66 Modernizing IBM Eserver iSeries Application Data Acess - A Roadmap Cornerstone
6.1 Database normalization
Normalization is the process of removing redundant data from your tables in order to improve
storage efficiency, data integrity, and scalability
. A table in a relational database is said to be
in a certain normal form if it satisfies certain constraints. Edgar Codd’s original definition
defined three such forms, but there are now other forms accepted. Each normal form
represents a stronger condition than the previous one, which means that a higher level of
normalization cannot be achieved until the previous levels have been achieved.
The
First Normal Form (or 1NF) involves removal of redundant data from horizontal rows.

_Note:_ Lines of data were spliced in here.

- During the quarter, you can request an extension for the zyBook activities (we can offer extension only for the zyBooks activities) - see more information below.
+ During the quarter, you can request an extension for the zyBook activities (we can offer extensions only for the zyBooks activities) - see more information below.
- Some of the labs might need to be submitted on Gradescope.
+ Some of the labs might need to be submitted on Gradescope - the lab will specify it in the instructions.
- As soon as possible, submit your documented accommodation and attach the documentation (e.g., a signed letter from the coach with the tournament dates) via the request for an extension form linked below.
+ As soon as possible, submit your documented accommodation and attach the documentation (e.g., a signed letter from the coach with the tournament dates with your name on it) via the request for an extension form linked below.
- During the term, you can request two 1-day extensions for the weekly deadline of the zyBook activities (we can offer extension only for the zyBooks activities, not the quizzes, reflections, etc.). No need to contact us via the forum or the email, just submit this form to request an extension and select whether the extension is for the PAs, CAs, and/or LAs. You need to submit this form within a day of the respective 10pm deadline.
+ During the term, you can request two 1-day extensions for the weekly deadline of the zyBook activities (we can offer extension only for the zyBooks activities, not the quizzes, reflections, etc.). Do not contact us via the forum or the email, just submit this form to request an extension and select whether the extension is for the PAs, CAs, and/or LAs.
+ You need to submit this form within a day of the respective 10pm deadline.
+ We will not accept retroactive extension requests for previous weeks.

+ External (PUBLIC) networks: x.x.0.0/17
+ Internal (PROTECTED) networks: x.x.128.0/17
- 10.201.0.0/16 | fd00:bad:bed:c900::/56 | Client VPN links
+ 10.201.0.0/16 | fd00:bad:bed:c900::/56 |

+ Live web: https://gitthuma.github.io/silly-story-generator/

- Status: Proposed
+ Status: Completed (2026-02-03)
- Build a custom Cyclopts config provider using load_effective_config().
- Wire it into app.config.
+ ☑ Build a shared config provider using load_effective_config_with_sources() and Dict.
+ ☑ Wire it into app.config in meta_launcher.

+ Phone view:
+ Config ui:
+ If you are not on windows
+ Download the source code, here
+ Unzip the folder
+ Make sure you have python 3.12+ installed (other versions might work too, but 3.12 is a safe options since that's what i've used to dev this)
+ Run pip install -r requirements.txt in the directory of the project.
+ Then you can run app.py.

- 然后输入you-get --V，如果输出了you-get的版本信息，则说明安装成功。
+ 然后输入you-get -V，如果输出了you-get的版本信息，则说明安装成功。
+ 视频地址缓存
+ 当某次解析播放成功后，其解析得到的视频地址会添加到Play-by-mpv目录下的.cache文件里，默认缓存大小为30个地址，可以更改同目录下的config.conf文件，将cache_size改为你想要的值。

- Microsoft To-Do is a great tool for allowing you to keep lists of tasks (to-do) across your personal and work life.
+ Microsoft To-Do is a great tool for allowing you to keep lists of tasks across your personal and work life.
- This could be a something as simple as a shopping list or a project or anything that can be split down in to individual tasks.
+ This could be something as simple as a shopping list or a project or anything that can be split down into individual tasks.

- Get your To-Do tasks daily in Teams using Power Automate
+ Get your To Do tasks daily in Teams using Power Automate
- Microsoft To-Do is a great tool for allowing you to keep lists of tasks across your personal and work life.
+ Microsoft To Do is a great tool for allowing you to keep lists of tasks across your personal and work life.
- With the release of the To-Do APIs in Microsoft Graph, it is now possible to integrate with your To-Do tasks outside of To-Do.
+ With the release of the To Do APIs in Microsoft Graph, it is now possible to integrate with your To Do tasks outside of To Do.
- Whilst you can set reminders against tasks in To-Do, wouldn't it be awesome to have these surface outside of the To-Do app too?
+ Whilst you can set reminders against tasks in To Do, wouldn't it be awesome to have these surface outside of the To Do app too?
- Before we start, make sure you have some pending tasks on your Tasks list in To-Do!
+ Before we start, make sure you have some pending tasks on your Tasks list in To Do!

We want to ensure that there is no duplication of data in a given row, and that every column
stores the least amount of information possible (making the field atomic). For example,
normalization eliminates repeating groups by putting each into a separate table and
connecting them with a primary key-foreign key relationship.
The
Second Normal Form (or 2NF) deals with redundancy of data in vertical columns.
The
Third Normal Form deals with looking for data in the tables that is not fully dependant on
the primary key, but dependant on another value in the table. This is an ideal form for OLTP
environments.
It is not within the scope of this book to explain the normalization process. The reality is that
many of the iSeries customers have not taken the time and effort to normalize their
databases. In this stage of the modernization process it would be a good idea to take some
time and revisit the database design.
The steps involved in this stage are:
1. Eliminate unnecessary columns from the SQL tables.
In the process of normalization some unnecessary columns will be eliminated or moved to
other tables. Many tables contain columns that were intended for some purpose, however,
over the course of business these columns are no longer used or were never used at all.
This is the opportunity to identify and remove these columns.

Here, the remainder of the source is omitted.